■ PROBLEM DESCRIPTION ■
Pictures aside, restate the records below exactly as written.

(Data entries)
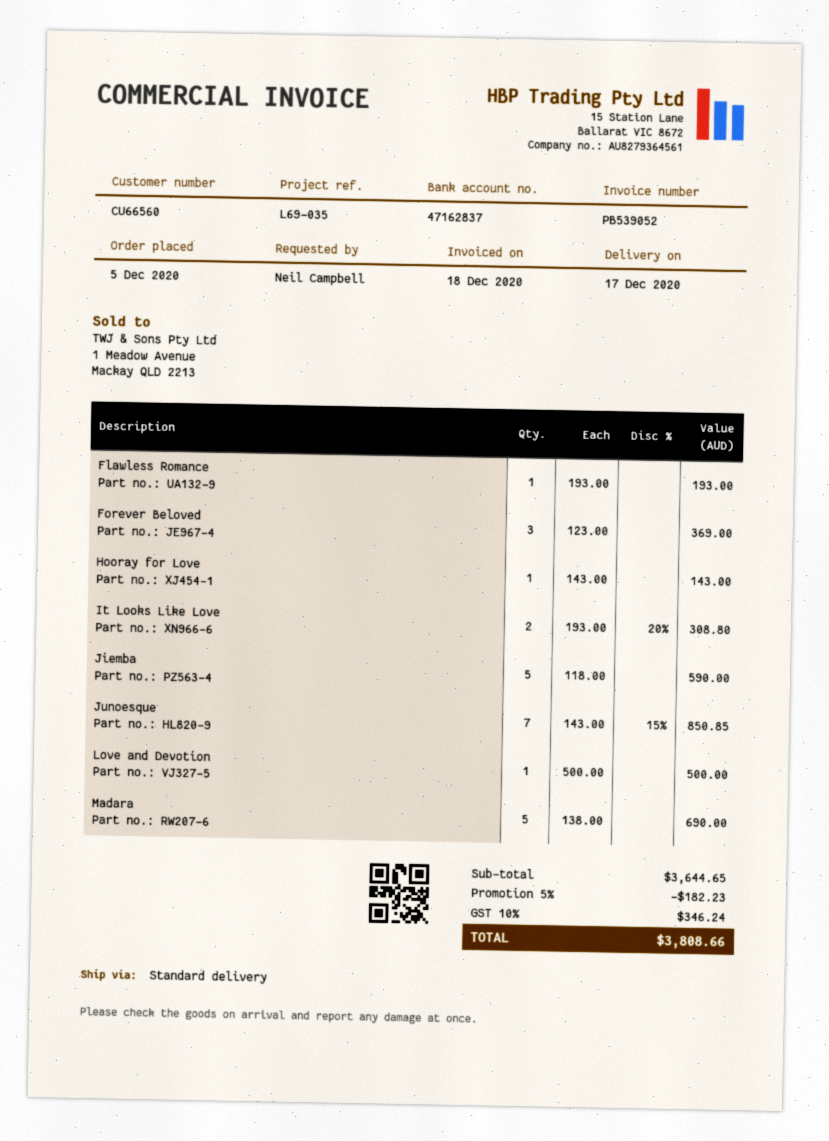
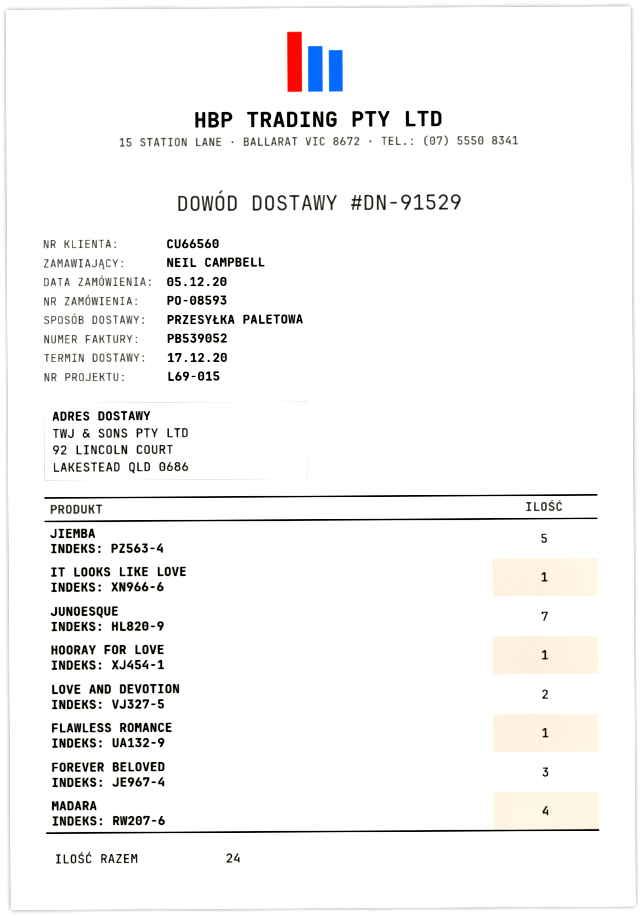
reference: L69-035 -> L69-015
shipping method: standard -> pallet freight
It Looks Like Love: 2 -> 1
Love and Devotion: 1 -> 2
Madara: 5 -> 4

■ ANSWER FOR THE TASK ■
reference: L69-035 -> L69-015
shipping method: standard -> pallet freight
It Looks Like Love: 2 -> 1
Love and Devotion: 1 -> 2
Madara: 5 -> 4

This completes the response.